Expediente:2003-06703-13-RAC
Distrito:La Paz
Magistrado Relator:Dr. José Antonio Rivera Santivañez

En revisión la Resolución 213/2003 de 19 de mayo de 2003, cursante de fs. 60 a 61, pronunciada por la Sala Civil Tercera de la Corte Superior del Distrito Judicial de La Paz dentro del recurso de amparo constitucional interpuesto por Vladimir Valencia Méndez contra Remy Nelson Ramirez Villarroel, Presidente del Tribunal Permanente de Justicia Militar; alegando la vulneración de los derechos al debido proceso, a la presunción de inocencia, a la defensa, al juez natural, consagrados en los arts. 14 y 16 de la Constitución Política del Estado (CPE).

I.ANTECEDENTES CON RELEVANCIA JURIDICA

I.1. Contenido del recurso.

Por memorial presentado el 12 de mayo de 2003, cursante de fs. 31 a 37 de obrados, el recurrente asevera lo siguiente:

I.1.1 Hechos que motivan el recurso.

Que, el 7 de febrero de 2000, el Comandante del Batallón Ecológico 297 “Rurrenabaque”, emitió orden de organización de un sumario designando, mediante memorando, al sumariante y secretario para que establezcan las causales y circunstancias que motivaron la pérdida de ganado, habiéndose concluido el 18 del mismo mes y año, que no existía responsabilidad penal por lo que se recomendó de acuerdo al art. 103 del Código de Procedimiento Penal Militar (CPPM), se eleve obrados ante el Director del DIPEE para que previo dictamen disponga lo que fuere de Ley; pero el 16 de mayo del mismo año la Asesora de la Inspectoría General del Ejército elevó informe señalando que en dicho sumario se incurrió en una serie de irregularidades, asimismo determinó que los tipos penales eran hurto y abigeato, por lo que sugirió la ampliación del sumario informativo designándose nuevas autoridades sumariantes así como también se establezca responsabilidad penal en contra suya.

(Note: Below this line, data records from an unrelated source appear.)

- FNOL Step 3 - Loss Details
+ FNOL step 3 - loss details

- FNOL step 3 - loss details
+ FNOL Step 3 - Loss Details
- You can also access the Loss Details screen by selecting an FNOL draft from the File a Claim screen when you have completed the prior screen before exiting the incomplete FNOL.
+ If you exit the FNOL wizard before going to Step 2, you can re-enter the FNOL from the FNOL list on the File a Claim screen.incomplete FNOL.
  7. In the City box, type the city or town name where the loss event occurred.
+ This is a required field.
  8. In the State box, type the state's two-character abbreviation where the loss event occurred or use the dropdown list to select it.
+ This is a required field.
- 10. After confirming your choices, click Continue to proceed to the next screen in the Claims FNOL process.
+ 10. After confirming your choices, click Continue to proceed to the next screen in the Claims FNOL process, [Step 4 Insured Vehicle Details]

Posteriormente, el Asesor Jurídico del DIPEE, elevó informe al Director del DIPEE con asiento en la ciudad de La Paz sugiriendo un nuevo sumario y a su vez el citado Director hace lo propio con relación al Comandante del Ejército, habiendo finalmente el Director referido ordenado organización de un segundo sumario designando a otro sumariante y secretario.

El nuevo sumariante, mediante Auto de Vista de 18 de abril de 2000, amplió el término del sumario informativo sin citar ninguna norma legal para ello y finalmente, en su informe en conclusiones, determinó sanción disciplinaria a quienes reconocieron ser los responsables de la pérdida del ganado, pero al no haber cumplido éstos el compromiso de devolver el ganado, elevó nuevamente informe al Comandante recomendando dejar sin efecto la sanción y aplicarles procesamiento por los delitos de abigeato, por lo que, otra vez se ordenó otra ampliatoria designándose a nuevo sumariante y secretario, habiéndose solicitado en ésta ampliatoria su conminatoria para que preste su declaración y, luego de 17 días, por haberse ampliado el segundo sumario, se dispuso otra ampliación al tenor de los arts. 83 al 85 CPPM, después de ella, se dispuso otra por Auto de 13 de junio en base al art. 106 CPPM, y el 24 de junio finalmente otra hasta que, después de 50 días, se recomendó respecto a su persona que, previo asesoramiento jurídico, se determine lo que corresponda conforme a los arts. 21 LOJM, 103 al 105 CPPM. Posteriormente, en base al dictamen de la Asesora jurídica de la Inspectoría General del Ejército el Inspector General dictó auto final de procesamiento, determinando que su persona cometió los delitos de omisión, abuso de autoridad, presión para acto punible, hostilidad a particulares y abigeato, habiendo sido por ello, el 12 de julio de 2000, destinado a la letra “E”. Prosiguiendo, las irregularidades se remitieron antecedentes al Tribunal de Justicia Penal Militar (TPJM), pero no se radicaron los obrados debido a innumerables errores, siendo devueltos al Comando el 16 de septiembre de 2000 para se subsanen las observaciones, entre tanto, por innumerables memoriales solicitó se le ascienda a coronel, pero el 13 de septiembre de 2001, se lo incorporó al servicio activo sin ascenso, hasta que, el 17 de abril de 2002, sin que se hubieren subsanado los errores en el sumario, el Comandante del Ejército dictó Auto Final de Procesamiento, remitiéndose nuevamente obrados al TPJM, donde se radicó la causa, destinándosele nuevamente a la letra “E”, habiendo su persona ante dicho Tribunal planteado recurso indirecto de inconstitucionalidad pero hasta la fecha no ha sido admitido o rechazado.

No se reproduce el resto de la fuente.